Renew’s chief executive Paul Scott said: “We are doing a major piece of work renewing the cast iron roofs which will go on for a number of years.
“We are taking off the roof fabric and restoring it in South Yorkshire. It then goes back to London and is re-installed. We have a highly skilled team.”
Renew has expanded its responsibilities in the parliamentary estate and is now working on the courtyard.
“They are favouring moving out as the place as it is in a state of disrepair and they have a major campaign to properly restore it,” said Mr Scott.
“You have a to have a good reputation to work on a UNESCO site. We are delighted with the progress we’re making.”
He was speaking as the group reported interim results which showed a steep fall in pre-tax profits in the six months to March 31 after the group took a hit on the sale of its loss-making Forefront gas business.
Renew’s finance director Sean Wyndham-Quin said: “Our adjusted operating profit is flat at £12.9m. The statutory profit is down, but that’s almost entirely related to the sale of the gas business. We took a near £10m hit on the gas business. It was loss-making and chewing up a lot of cash. We’ve stopped the rot.”
Pre-tax profit before exceptionals was £12.5m, but after the gas business hit, it fell to £2m, down from £5.6m the previous half year.
The group said its recent £80m acquisition of leading Scottish railway contractor QTS Group is bedding down well.
Mr Scott said: “It’s early days, but we are pretty delighted. Our due diligence examination was thorough.
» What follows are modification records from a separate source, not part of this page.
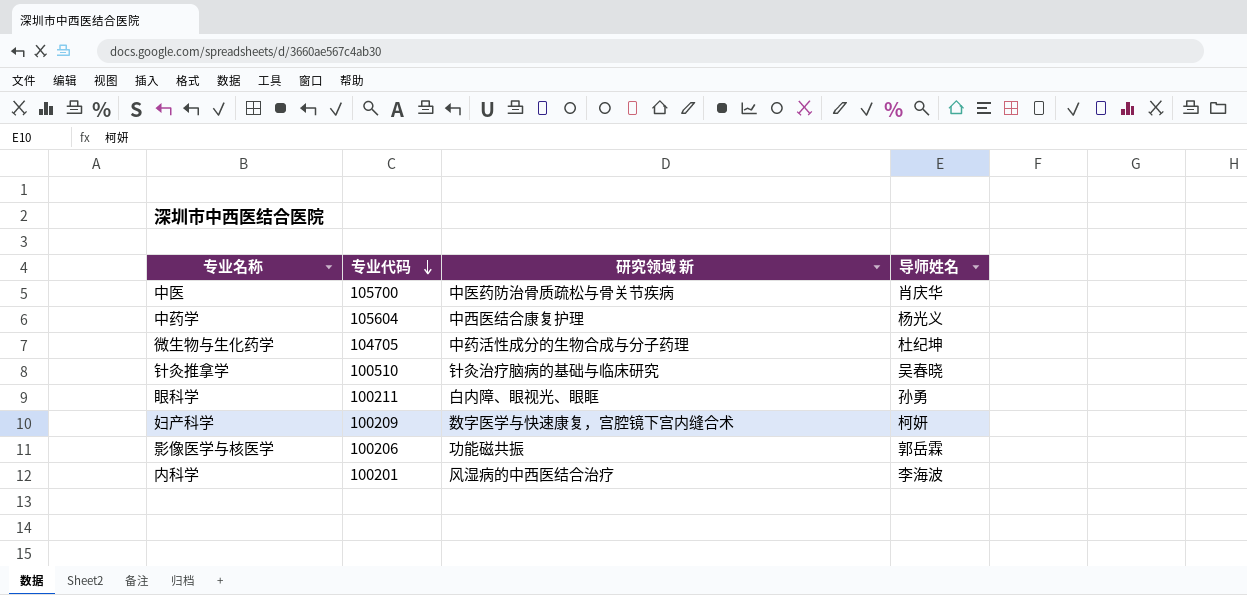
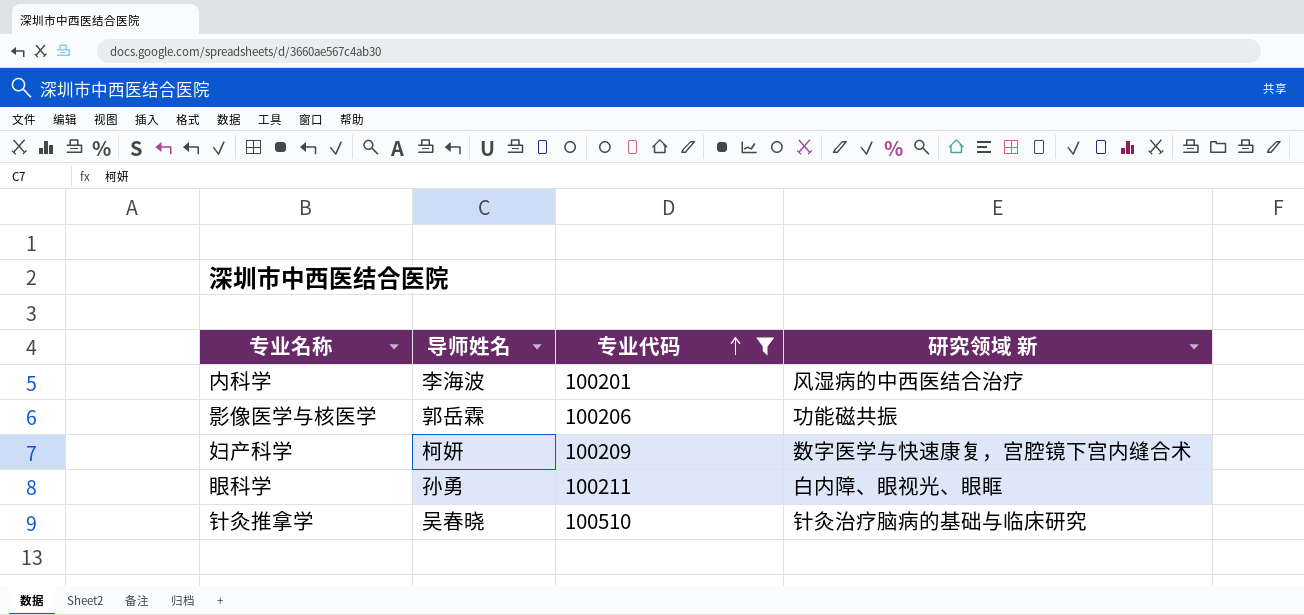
filter: none -> 专业代码 <= 100510
row order: 专业代码 descending -> 专业代码 ascending
column 导师姓名 | position: 4 -> 2

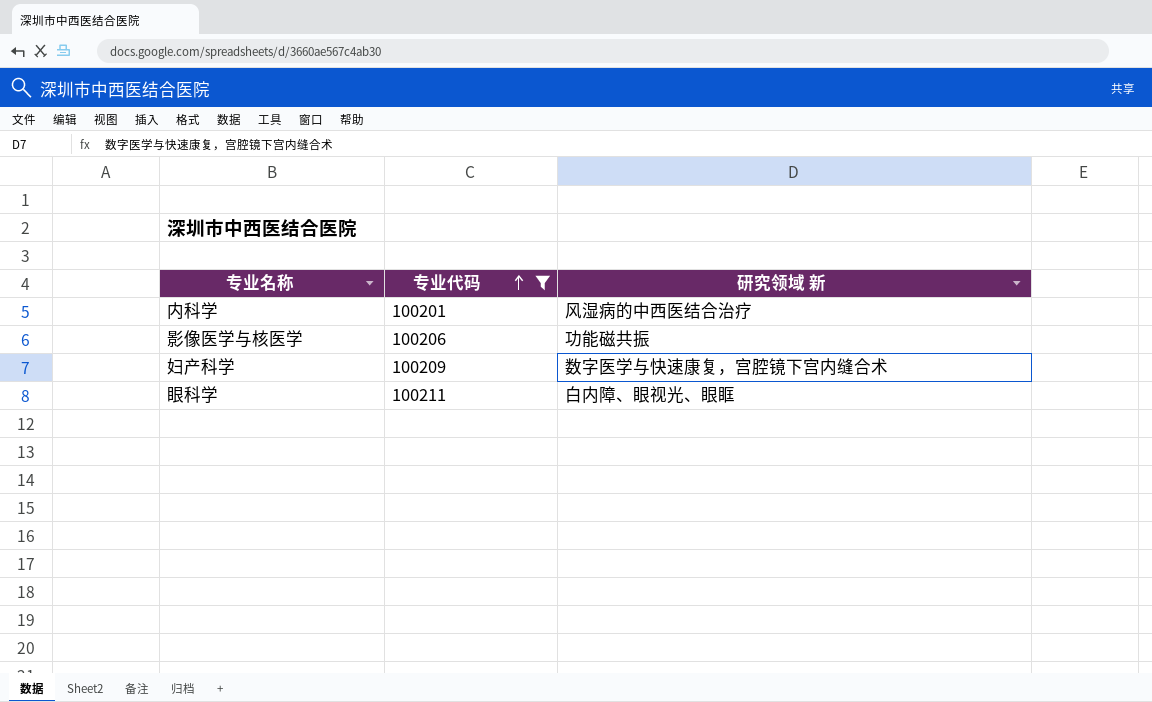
column 导师姓名 | position: 2 -> none
row 针灸推拿学: 吴春晓 | 100510 | 针灸治疗脑病的基础与临床研究 -> none

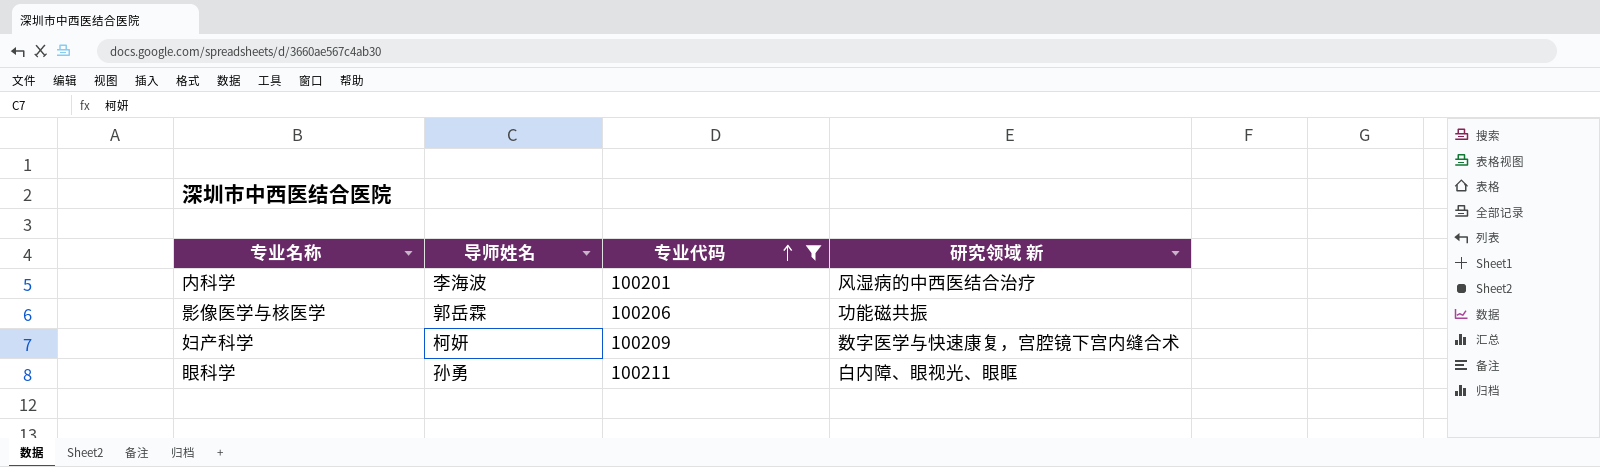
column 导师姓名 | position: none -> 2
We understand the dynamics of the UK rail market.
“We will put our arms around QTS and allow it to flourish.”
Renew said QTS is an excellent fit with its established and proven acquisition strategy.
QTS has a longstanding relationship with Network Rail, operating under long-term framework positions, and Renew said it is well positioned for Control Period 6 where Network Rail’s spending will focus on renewal and maintenance.
Analysts welcomed Renew’s interim results.
Howard Seymour at Numis said: “Interim results obviously do not include any contribution from the recently announced QTS acquisition, though it is comforting that rail-related working capital flows are being recovered in line with expectations and that management confidence about the outlook in rail remains positive.
“Elsewhere, in both Engineering Services and Specialist Building, trading is in line with expectations.
“Post QTS, the shares offer an attractive mix both in terms of rail exposure and scope to organically grow in other areas of non-discretionary infrastructure opex.”